恋、恋愛の神である「エロース」(ギリシャ語です。英語ではキューピット)は、ソクラテスの高弟・プラトンによる学園「アカデメイア」(紀元前の私塾のような教育機関で、後に現れたキリスト教会による弾圧で潰されるまで900年以上続いた)の主祭神です。
なぜ、恋愛の神である「エロース」が、哲学の神なのか?
恋愛とは、現実的な損得・利害を超えて「よい」人や「美しい」人を憧れ想う心で、「俗なる正気」ではなく「聖なる狂気」の世界だからです。
現実的な損得を超えて、何が「ほんとう」なのか、を求める心が人間にはありますが、その心がなければ、人間の生は意味づかず、輝けません。「憧れ想う」という恋の作用こそ、善美のイデアを希求する哲学の象徴ですので、主祭神はエロース(キューピット)なのです。
しかし、明治時代初期から、ドイツのカントにはじまる大学内専門哲学を直輸入した日本(東京帝国大学)では、哲学をアカデミックな世界として怪しまない歪んだ想念に支配されましたので、恋・恋愛と哲学が結びつかず、堅苦しく権威的なもの(東大やハーバード大の教授がする??)になったのです。
生活(生活・仕事・趣味・人との交わり)の中で、感じ、想う、ところから考える(元から考え直す)という哲学の営みは、哲学史の知識、及び哲学書の読解という狭い世界に閉じ込められて、命を失いまいした。

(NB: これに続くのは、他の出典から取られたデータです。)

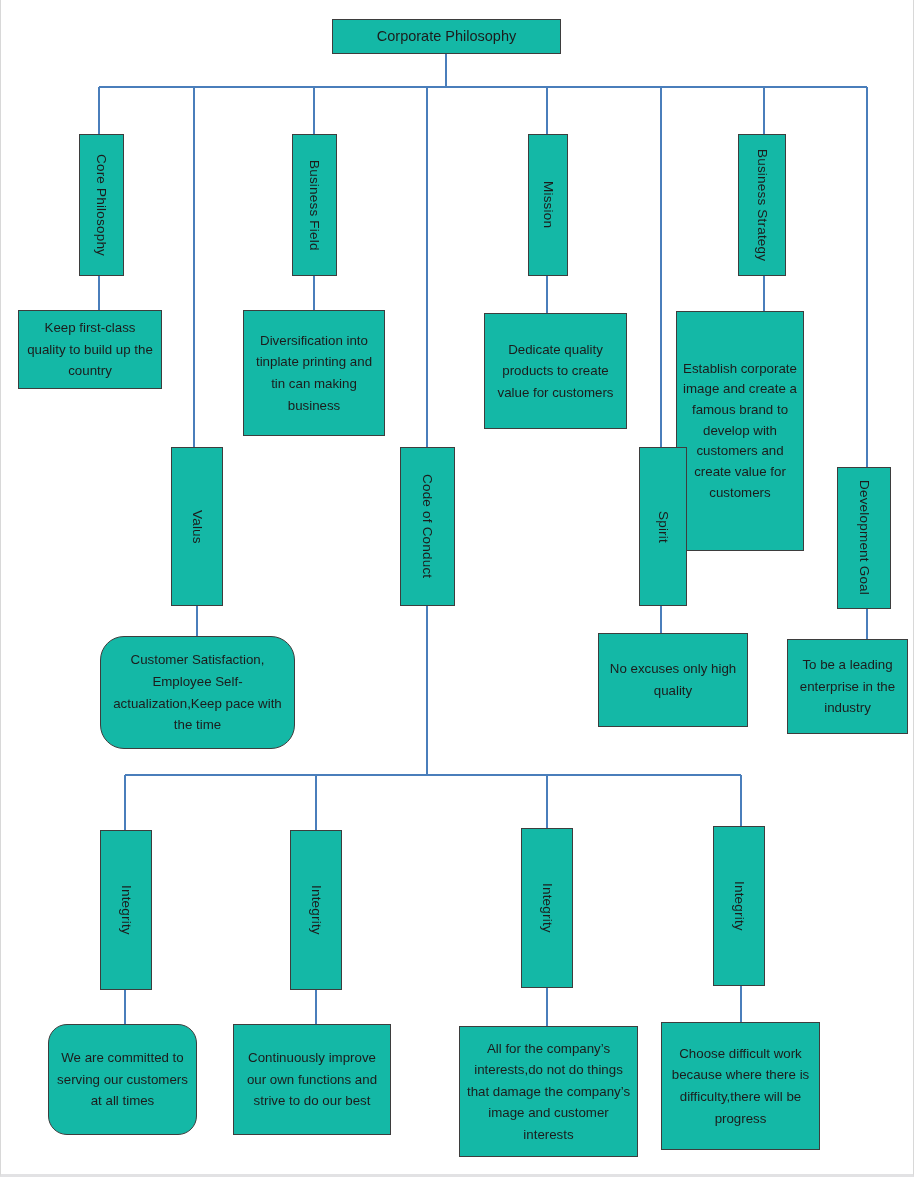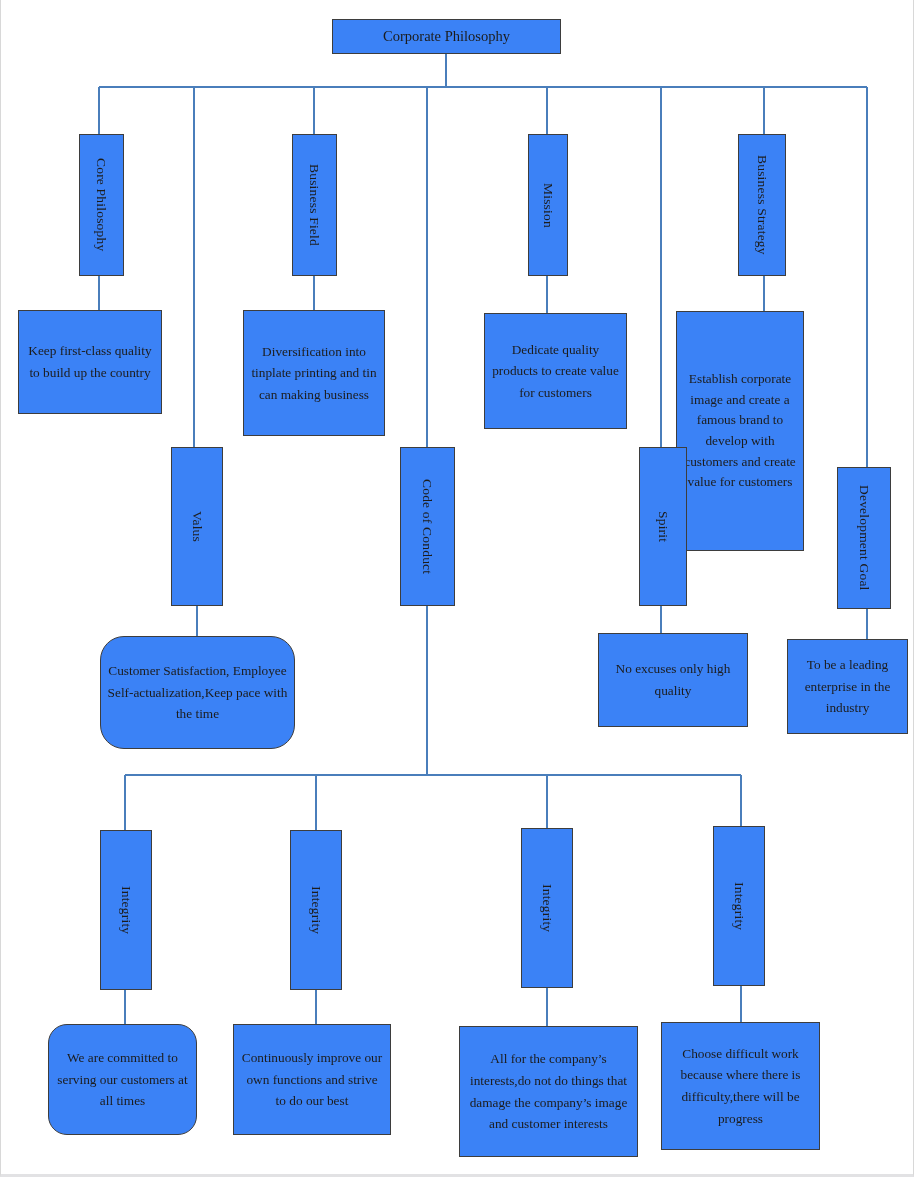--- a/index.html
+++ b/index.html
@@ -30,29 +30,28 @@
   svg.wires {
     position: absolute;
     left: 0; top: 0;
     width: 914px;
     height: 1177px;
     pointer-events: none;
   }
   .node {
     position: absolute;
     box-sizing: border-box;
-    background: #3b82f6;
+    background: #14b8a6;
     border: 1.6px solid #3d3d3d;
     display: flex;
     align-items: center;
     justify-content: center;
     text-align: center;
     color: #1c1c1c;
     z-index: 2;
-    font-family: Liberation Serif, serif;
   }
   .node .txt {
     display: block;
     width: 100%;
     line-height: 1.55;
     padding: 0 6px;
     box-sizing: border-box;
   }
   
   .node.root { font-size: 14.5px; }
@@ -134,21 +133,21 @@
     </div>
 
     <div class="node vert" style="left:527px; top:134px; width:40px; height:142px;">
       <span class="txt">Mission</span>
     </div>
 
     <div class="node vert" style="left:737px; top:134px; width:48px; height:142px;">
       <span class="txt">Business Strategy</span>
     </div>
 
-    <div class="node desc" style="left:17px; top:310px; width:144px; height:104px;">
+    <div class="node desc" style="left:17px; top:310px; width:144px; height:79px;">
       <span class="txt">Keep first-class quality to build up the country</span>
     </div>
 
     <div class="node desc" style="left:242px; top:310px; width:142px; height:126px;">
       <span class="txt">Diversification into tinplate printing and tin can making business</span>
     </div>
 
     <div class="node desc" style="left:483px; top:313px; width:143px; height:116px;">
       <span class="txt">Dedicate quality products to create value for customers</span>
     </div>

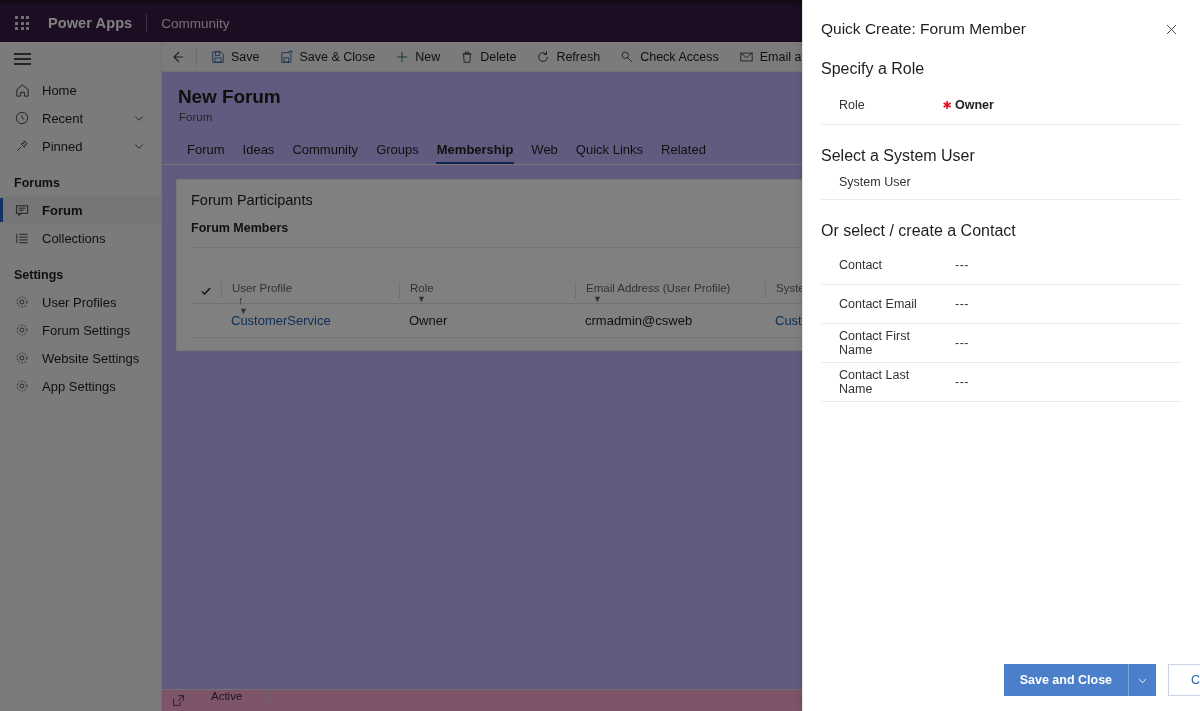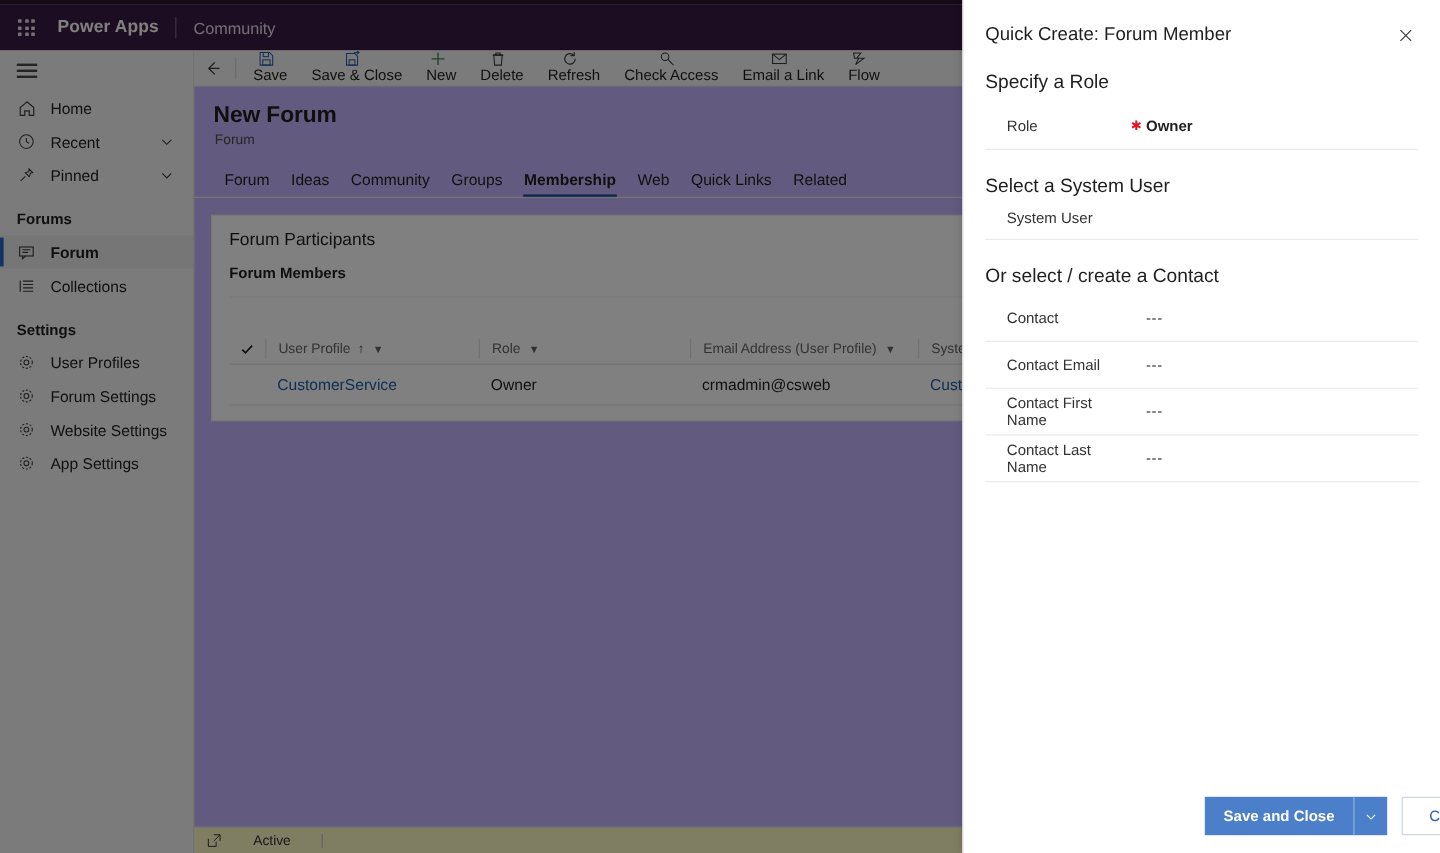--- a/index.html
+++ b/index.html
@@ -64,21 +64,21 @@
   
   .cmdbar {
     position: absolute; top: 42px; left: 162px; width: 1038px; height: 30px;
     background: #f5f5f5; border-bottom: 1px solid #e6e6e6;
     display: flex; align-items: center; overflow: hidden;
   }
   .cmd-back { width: 32px; height: 30px; display: flex; align-items: center; justify-content: center; cursor: pointer; }
   .cmd-div { width: 1px; height: 18px; background: #d6d6d6; margin: 0 4px 0 2px; }
   .cmd-btn {
     display: flex; align-items: center; height: 30px; padding: 0 10px;
-    font-size: 12.5px; color: #201f1e; white-space: nowrap; cursor: pointer; flex-direction: column;
+    font-size: 12.5px; color: #201f1e; white-space: nowrap; cursor: pointer;
   }
   .cmd-btn .ci { margin-right: 6px; display: flex; align-items: center; }
 
   
   .formarea { position: absolute; top: 72px; left: 162px; width: 1038px; height: 617px; background: #c4b5fd; }
   .rec-title { font-size: 19px; color: #201f1e; padding: 14px 0 0 16px; font-weight: 600; letter-spacing: -.1px;}
   .rec-sub { font-size: 11.5px; color: #4a4a4a; padding: 3px 0 0 17px; }
   .tabstrip {
     display: flex; align-items: flex-end; height: 30px; margin-top: 12px; padding-left: 16px;
     border-bottom: 1px solid #eaeaea;
@@ -99,34 +99,34 @@
   .card-h1 { font-size: 14.5px; color: #201f1e; padding: 12px 0 0 14px; }
   .card-h2 { font-size: 12.5px; color: #201f1e; font-weight: bold; padding: 13px 0 0 14px; }
   .card-rule { height: 1px; background: #eeeeee; margin: 12px 14px 0 14px; }
 
   .grid { margin: 30px 14px 0 14px; }
   .grid-head {
     display: flex; align-items: center; height: 26px;
     border-bottom: 1px solid #e1e1e1; font-size: 11.5px; color: #666;
   }
   .gh-check { width: 30px; display: flex; align-items: center; justify-content: center; color: #201f1e; font-size: 12px; }
-  .gh-cell { display: flex; align-items: center; padding-left: 10px; border-left: 1px solid #e4e4e4; height: 17px; }
+  .gh-cell { display: flex; padding-left: 10px; border-left: 1px solid #e4e4e4; height: 17px; flex-direction: column; }
   .gh-sort { margin-left: 6px; font-size: 11px; color: #444; }
   .gh-chev { margin-left: 7px; font-size: 9px; color: #666; }
   .grid-row { display: flex; align-items: center; height: 34px; border-bottom: 1px solid #ededed; font-size: 13px; color: #201f1e; }
   .gr-check { width: 30px; }
   .gr-cell { padding-left: 10px; }
   .gr-link { color: #1f5fa8; cursor: pointer; }
   .col-a { width: 178px; } .col-b { width: 176px; } .col-c { width: 190px; } .col-d { width: 180px; }
 
   
   .statusbar {
     position: absolute; left: 162px; top: 689px; width: 1038px; height: 22px;
-    background: #fef9c3; border-top: 1px solid #e3e3e3;
-    display: flex; align-items: center; font-size: 11.5px; color: #333;
+    background: #f9a8d4; border-top: 1px solid #e3e3e3;
+    display: flex; font-size: 11.5px; color: #333;
   }
   .sb-ico { margin-left: 10px; margin-right: 26px; display: flex; align-items: center; }
   .sb-divider { width: 1px; height: 12px; background: #c8c8c8; margin-left: 26px; }
 
   
   .qc-panel {
     position: absolute; top: 0; left: 802px; width: 398px; height: 711px;
     background: #ffffff; z-index: 60;
     border-left: 1px solid #e3e3e3;
     box-shadow: -2px 0 6px rgba(0,0,0,0.10);

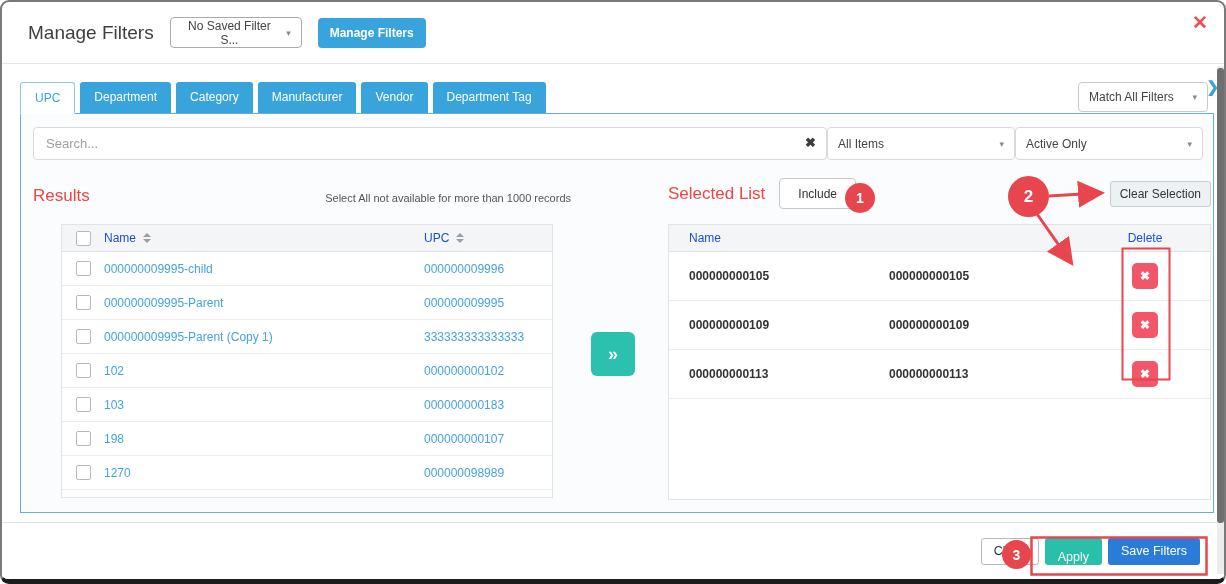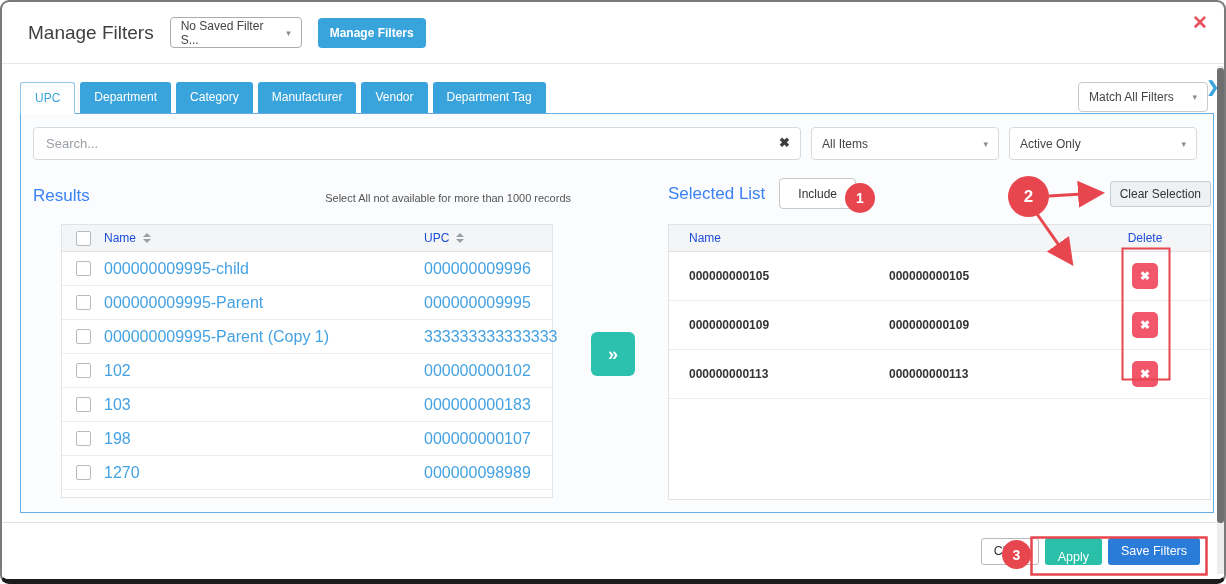--- a/index.html
+++ b/index.html
@@ -5,64 +5,64 @@
   * { box-sizing: border-box; }
   body { margin:0; padding:0; background:#fff; font-family:"Liberation Sans", sans-serif; }
   .dialog { position:relative; width:1226px; height:584px; background:#fff; overflow:hidden;
             border:2px solid #7a7a7a; border-bottom:5px solid #1c1c1c; border-radius:9px; }
 
   
   .header { position:absolute; top:0; left:0; right:0; height:62px; border-bottom:1px solid #e6e6e6;
             display:flex; align-items:center; padding:0 26px; gap:16px; }
   .title { font-size:19px; color:#3f3f3f; }
   .select { display:flex; align-items:center; justify-content:space-between; border:1px solid #ababab;
-            border-radius:4px; background:#fff; color:#444; font-size:12px; padding:0 10px; height:31px; cursor:pointer; }
+            border-radius:4px; background:#fff; color:#444; font-size:12px; padding:0 10px; height:31px; cursor:pointer;text-align:center; }
   .caret { color:#8a8a8a; font-size:9px; margin-left:8px; }
   .saved-filter { width:132px; }
   .btn { border:none; border-radius:4px; font-size:12px; cursor:pointer; font-family:inherit; }
   .btn-primary { background:#39a3dc; color:#fff; font-weight:bold; padding:8px 12px; }
   .close-x { position:absolute; top:11px; right:16px; color:#e8505b; font-size:19px; font-weight:bold; cursor:pointer; line-height:1; }
 
   
   .tabs-row { position:absolute; top:80px; left:18px; right:16px; height:31px; display:flex; align-items:flex-end; }
   .tabs { display:flex; gap:5px; flex:1; }
   .tab { background:#39a3dc; color:#fff; font-size:12px; padding:0 14px; height:31px; line-height:31px;
          border-radius:3px 3px 0 0; cursor:pointer; white-space:nowrap; }
   .tab.active { background:#fff; color:#39a3dc; border:1px solid #8fc5ea; border-bottom:1px solid #fff;
                 height:32px; line-height:30px; position:relative; z-index:3; margin-bottom:-1px; }
   .match-select { width:130px; height:30px; border-color:#c9c9c9; margin-bottom:1px; }
 
   
   .panel { position:absolute; top:111px; left:18px; width:1194px; height:400px; border:1px solid #66ade4;
            background:#fbfcfe; z-index:1; }
 
-  .search-row { position:absolute; top:13px; left:12px; right:16px; display:flex; gap:10px; }
+  .search-row { position:absolute; top:13px; left:12px; right:10px; display:flex; }
   .search-wrap { flex:1; position:relative; }
   .search-input { width:100%; height:33px; border:1px solid #d9d9d9; border-radius:4px; padding:0 30px 0 12px;
                   font-size:13px; color:#333; font-family:inherit; background:#fff; }
   .search-input::placeholder { color:#9aa0a6; }
   .search-clear { position:absolute; right:11px; top:8px; color:#3c3c3c; font-weight:bold; font-size:13px; cursor:pointer; }
   .filter-select { width:188px; height:33px; border-color:#d9d9d9; }
 
   .sec-head-left { position:absolute; top:72px; left:12px; width:538px; display:flex; align-items:flex-end; justify-content:space-between; }
-  .sec-title { font-size:17px; color:#3b82f6; }
+  .sec-title { font-size:17px; color:#ef4444; }
   .note { font-size:11px; color:#555; padding-bottom:2px; }
 
   
   .results-table { position:absolute; top:110px; left:40px; width:492px; background:#fff; border:1px solid #e3e3e3; }
   .thead { display:flex; background:#f3f5f7; height:27px; align-items:center; border-bottom:1px solid #dfe3e6;
            color:#1d4ed8; font-size:12px; }
   .th-check { width:42px; display:flex; justify-content:center; }
   .th-name { flex:1; display:flex; align-items:center; }
   .th-upc { width:128px; display:flex; align-items:center; }
   .sort { display:inline-flex; flex-direction:column; gap:2px; margin-left:7px; }
   .sort i { width:0; height:0; border-left:4px solid transparent; border-right:4px solid transparent; }
   .sort .up { border-bottom:4px solid #98a0a8; }
   .sort .dn { border-top:4px solid #98a0a8; }
-  .row { display:flex; height:34px; align-items:center; border-bottom:1px solid #ececec; font-size:16px; background:#fff; }
+  .row { display:flex; height:34px; align-items:center; border-bottom:1px solid #ececec; font-size:12px; background:#fff; }
   .cell-check { width:42px; display:flex; justify-content:center; }
   .cb { width:15px; height:15px; border:1px solid #b5bac1; border-radius:2px; background:#fff; cursor:pointer; }
   .cell-name { flex:1; }
   .cell-upc { width:128px; }
   .link { color:#45a2e2; cursor:pointer; }
   .row-partial { height:7px; background:#fff; }
 
   
   .move-btn { position:absolute; top:218px; left:570px; width:44px; height:44px; background:#2cc0ae; color:#fff;
               border:none; border-radius:6px; font-size:18px; font-weight:bold; cursor:pointer; }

哲学(正しくは、恋知)を蘇生させるには、卑怯者さん(コメント欄)が言うように「恋」を「愛」と誤訳する騙しを見破り、ふつうの生活者の生活実感からの思考と対話が必要です。具体的経験(生活・仕事・趣味・人との交わり)に基づいて、元から考える営みは、とってもエロース(艶・悦)豊かです。